Task =
Everything in the data that follows should be given again verbatim, except the images.

Available data =
.....

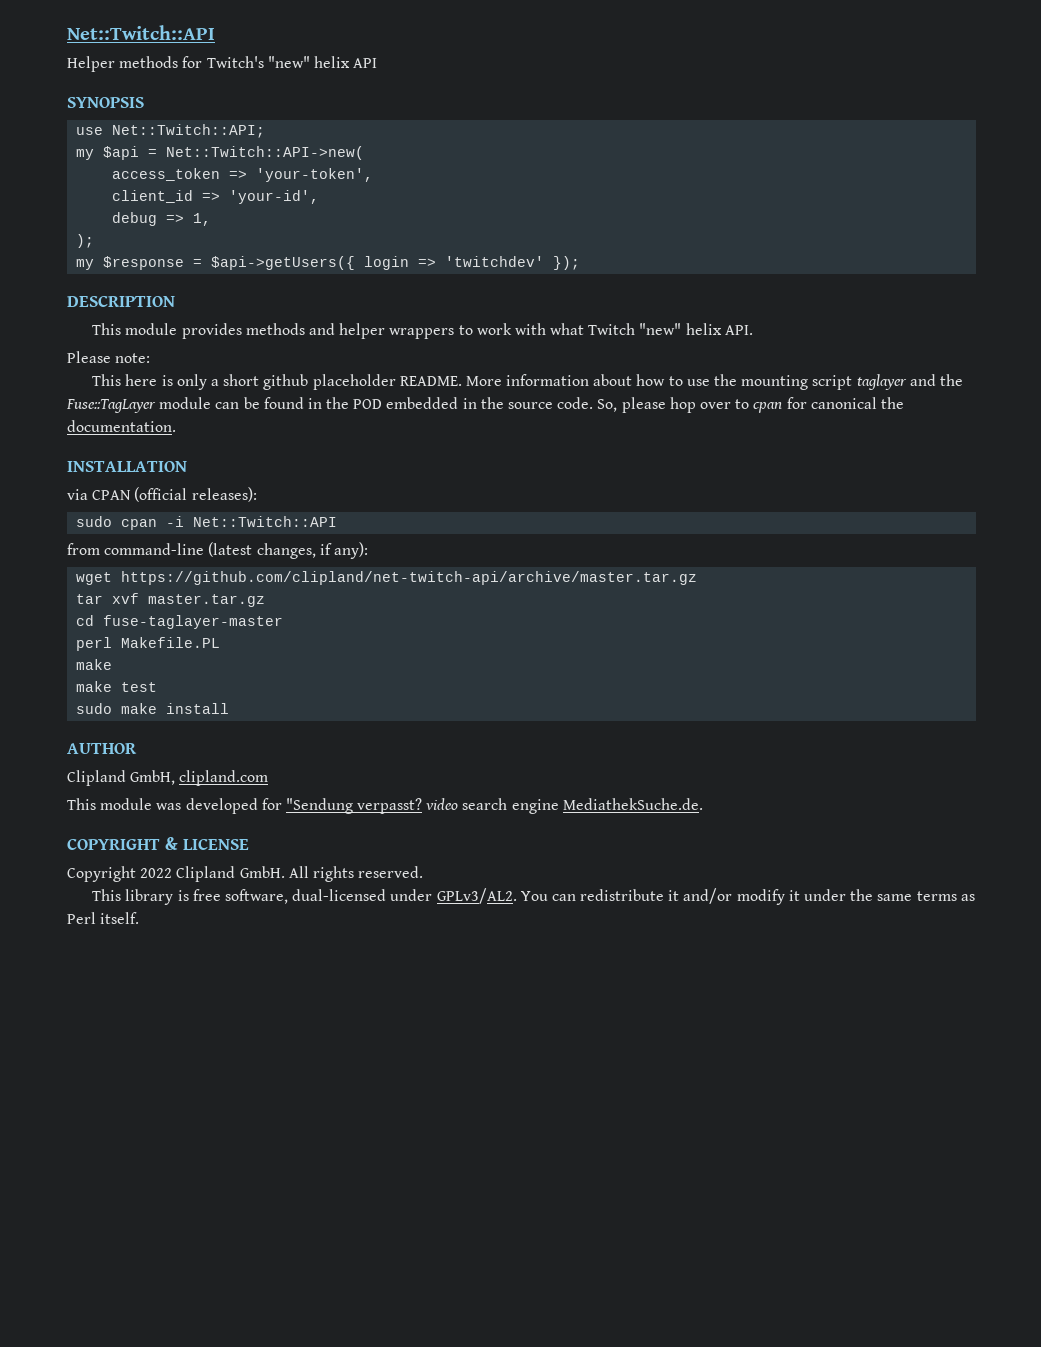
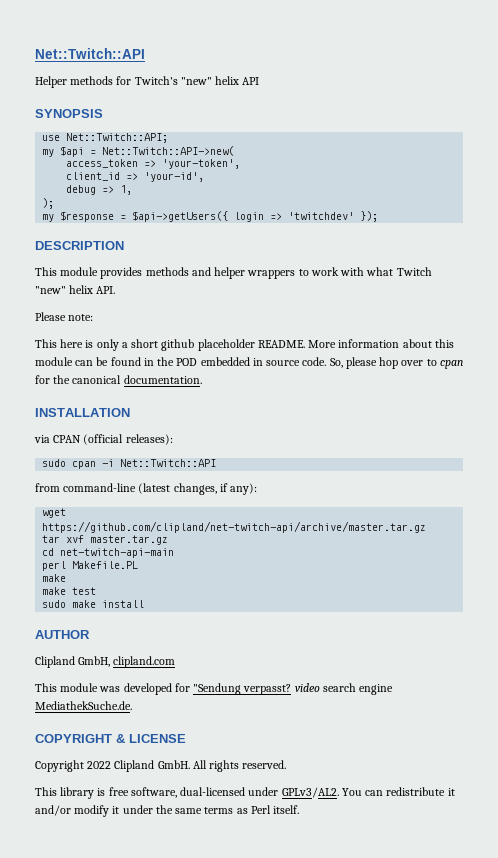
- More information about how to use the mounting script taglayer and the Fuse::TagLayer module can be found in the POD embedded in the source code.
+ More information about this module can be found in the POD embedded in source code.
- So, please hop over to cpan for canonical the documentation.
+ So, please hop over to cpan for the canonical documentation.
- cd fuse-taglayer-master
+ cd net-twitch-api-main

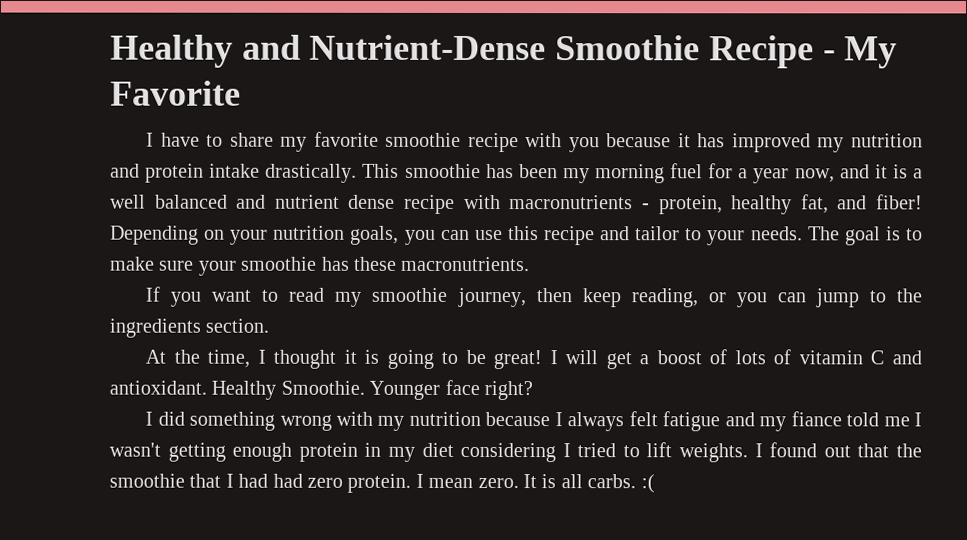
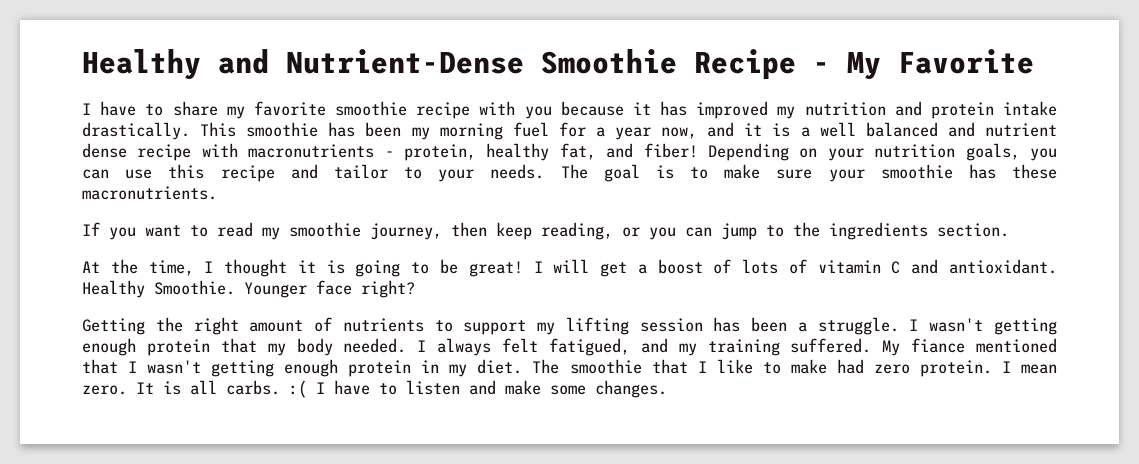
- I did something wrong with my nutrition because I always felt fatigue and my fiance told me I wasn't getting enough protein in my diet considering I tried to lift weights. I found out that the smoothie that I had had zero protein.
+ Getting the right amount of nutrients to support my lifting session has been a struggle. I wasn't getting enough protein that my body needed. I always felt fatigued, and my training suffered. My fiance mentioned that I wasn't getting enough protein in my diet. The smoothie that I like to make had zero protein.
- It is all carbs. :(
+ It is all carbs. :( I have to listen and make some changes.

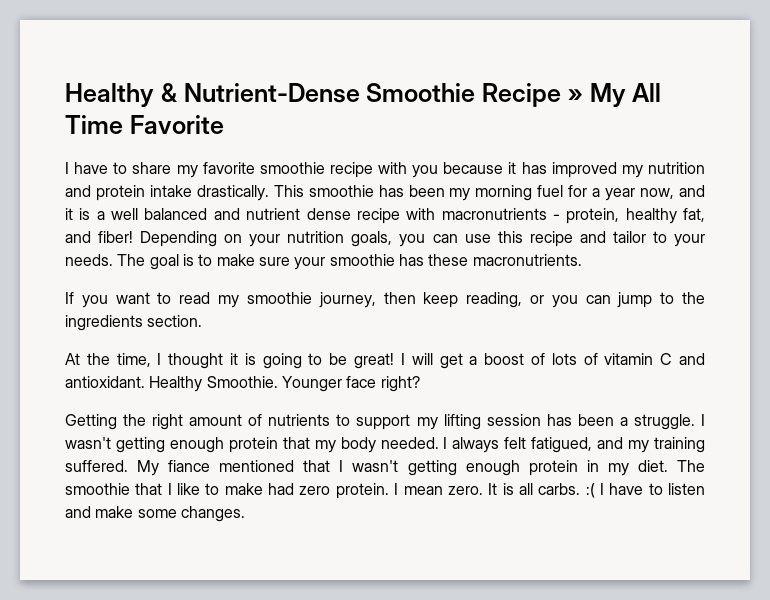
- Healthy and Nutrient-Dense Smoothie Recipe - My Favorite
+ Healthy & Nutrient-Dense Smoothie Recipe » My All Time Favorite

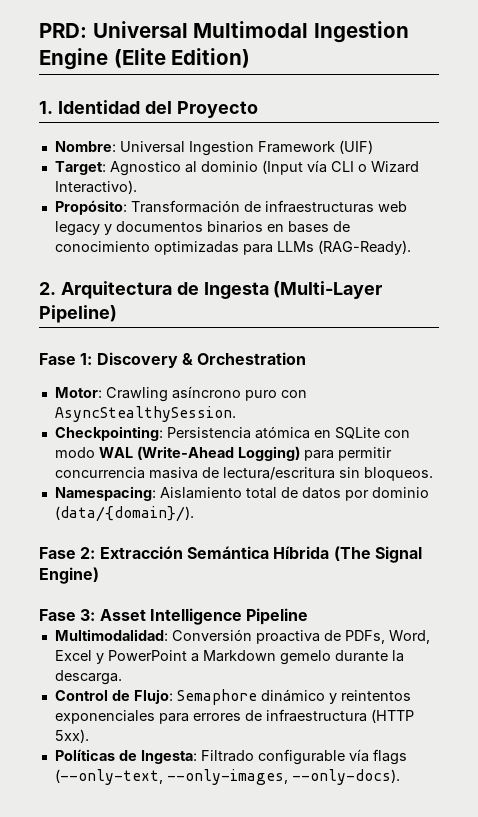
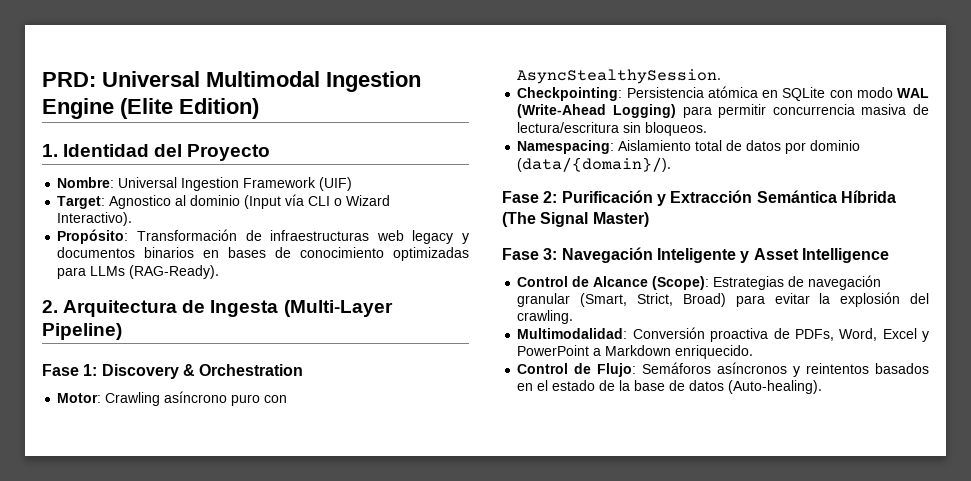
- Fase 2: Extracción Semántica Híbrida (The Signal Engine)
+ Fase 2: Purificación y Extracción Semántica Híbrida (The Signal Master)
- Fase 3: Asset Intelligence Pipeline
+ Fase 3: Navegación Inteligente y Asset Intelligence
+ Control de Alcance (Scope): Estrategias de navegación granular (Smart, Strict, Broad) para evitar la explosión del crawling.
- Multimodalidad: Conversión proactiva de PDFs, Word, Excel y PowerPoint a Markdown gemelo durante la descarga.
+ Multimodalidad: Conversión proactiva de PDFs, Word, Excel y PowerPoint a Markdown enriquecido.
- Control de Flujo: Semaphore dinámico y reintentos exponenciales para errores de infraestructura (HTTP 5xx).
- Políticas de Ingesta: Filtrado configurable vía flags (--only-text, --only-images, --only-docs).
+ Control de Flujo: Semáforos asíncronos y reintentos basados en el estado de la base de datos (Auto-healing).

.....

Answer for this exercise =
- More information about how to use the mounting script taglayer and the Fuse::TagLayer module can be found in the POD embedded in the source code.
+ More information about this module can be found in the POD embedded in source code.
- So, please hop over to cpan for canonical the documentation.
+ So, please hop over to cpan for the canonical documentation.
- cd fuse-taglayer-master
+ cd net-twitch-api-main

- I did something wrong with my nutrition because I always felt fatigue and my fiance told me I wasn't getting enough protein in my diet considering I tried to lift weights. I found out that the smoothie that I had had zero protein.
+ Getting the right amount of nutrients to support my lifting session has been a struggle. I wasn't getting enough protein that my body needed. I always felt fatigued, and my training suffered. My fiance mentioned that I wasn't getting enough protein in my diet. The smoothie that I like to make had zero protein.
- It is all carbs. :(
+ It is all carbs. :( I have to listen and make some changes.

- Healthy and Nutrient-Dense Smoothie Recipe - My Favorite
+ Healthy & Nutrient-Dense Smoothie Recipe » My All Time Favorite

- Fase 2: Extracción Semántica Híbrida (The Signal Engine)
+ Fase 2: Purificación y Extracción Semántica Híbrida (The Signal Master)
- Fase 3: Asset Intelligence Pipeline
+ Fase 3: Navegación Inteligente y Asset Intelligence
+ Control de Alcance (Scope): Estrategias de navegación granular (Smart, Strict, Broad) para evitar la explosión del crawling.
- Multimodalidad: Conversión proactiva de PDFs, Word, Excel y PowerPoint a Markdown gemelo durante la descarga.
+ Multimodalidad: Conversión proactiva de PDFs, Word, Excel y PowerPoint a Markdown enriquecido.
- Control de Flujo: Semaphore dinámico y reintentos exponenciales para errores de infraestructura (HTTP 5xx).
- Políticas de Ingesta: Filtrado configurable vía flags (--only-text, --only-images, --only-docs).
+ Control de Flujo: Semáforos asíncronos y reintentos basados en el estado de la base de datos (Auto-healing).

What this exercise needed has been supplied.